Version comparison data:
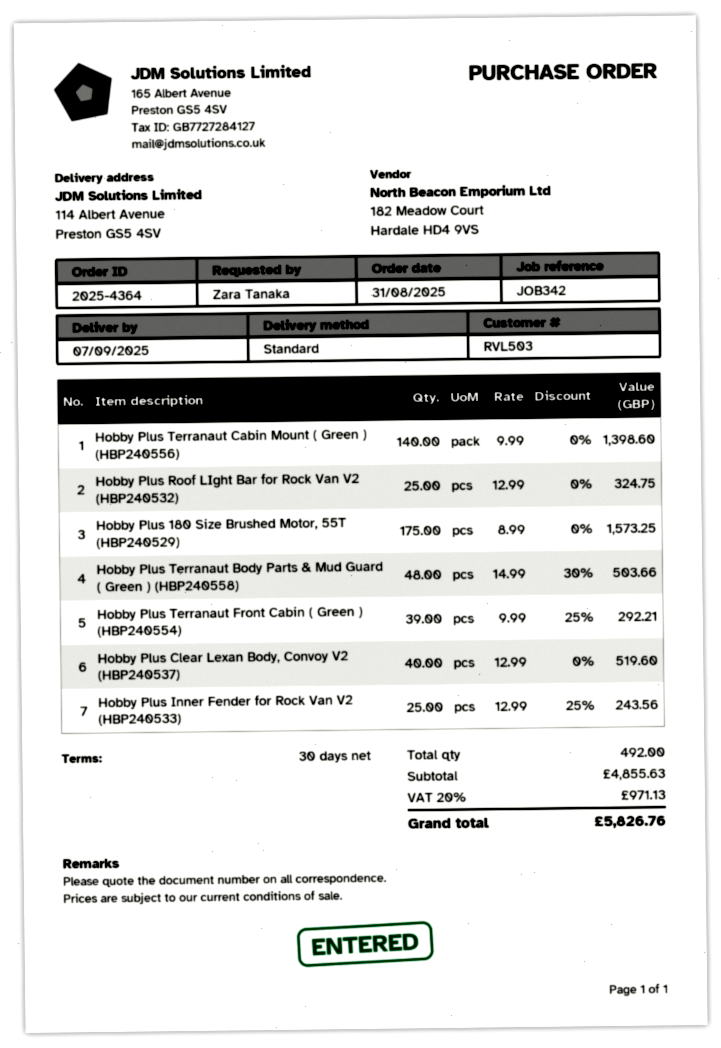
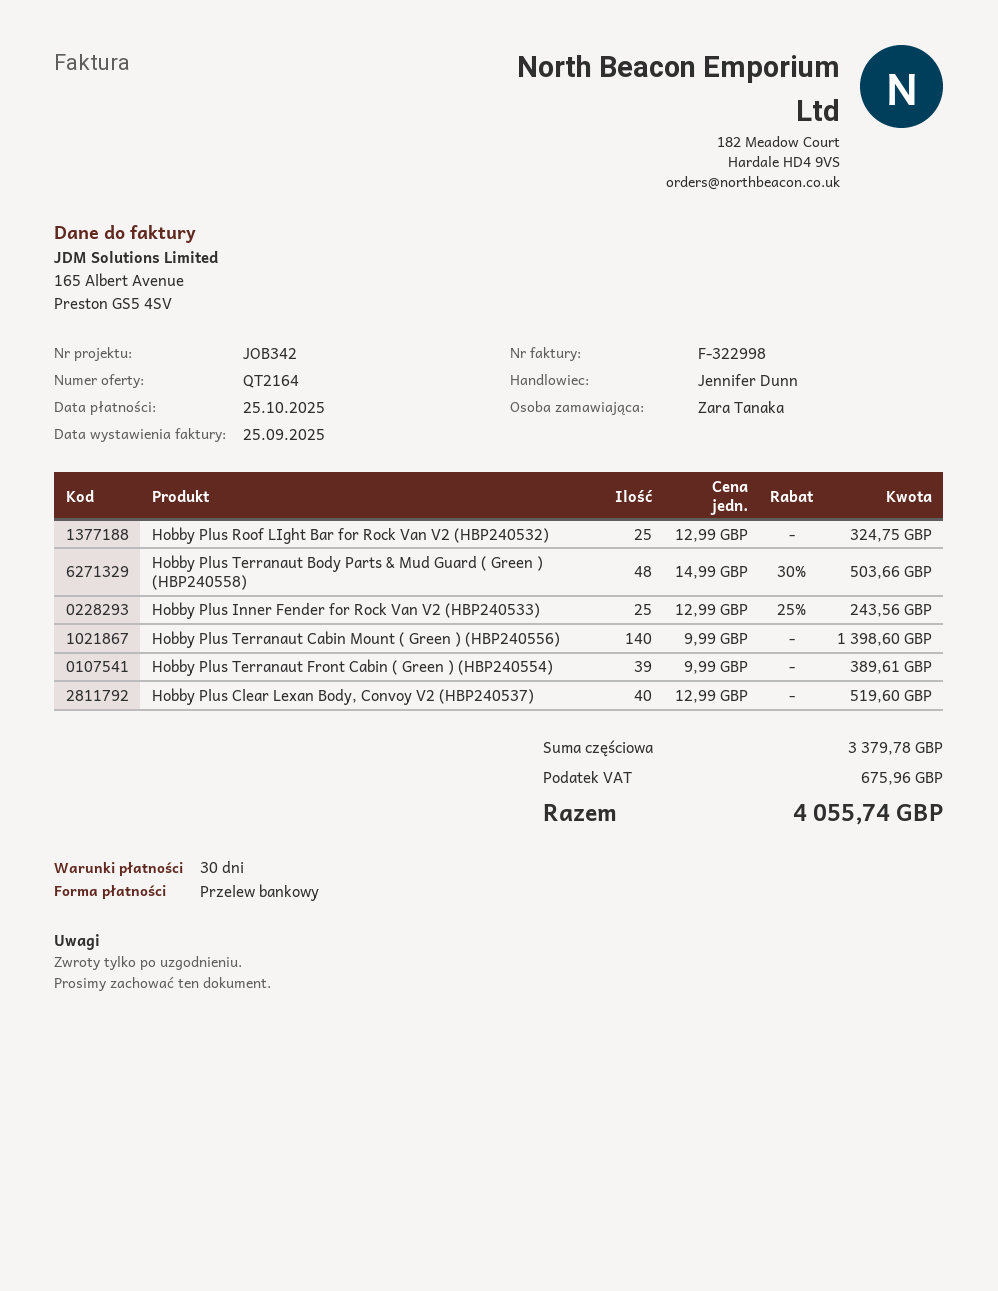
Hobby Plus 180 Size Brushed Motor, 55T (HBP240529): 175 x 8.99 = 1573.25 -> none
Hobby Plus Terranaut Front Cabin ( Green ) (HBP240554): 39 x 9.99 - 25% = 292.21 -> 39 x 9.99 = 389.61
subtotal: 4855.63 -> 3379.78
tax: 971.13 -> 675.96
total: 5826.76 -> 4055.74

→ **Goal of the exercise**
Set the records down again exactly as given, and leave the pictures out.

→ **Response area**
Hobby Plus 180 Size Brushed Motor, 55T (HBP240529): 175 x 8.99 = 1573.25 -> none
Hobby Plus Terranaut Front Cabin ( Green ) (HBP240554): 39 x 9.99 - 25% = 292.21 -> 39 x 9.99 = 389.61
subtotal: 4855.63 -> 3379.78
tax: 971.13 -> 675.96
total: 5826.76 -> 4055.74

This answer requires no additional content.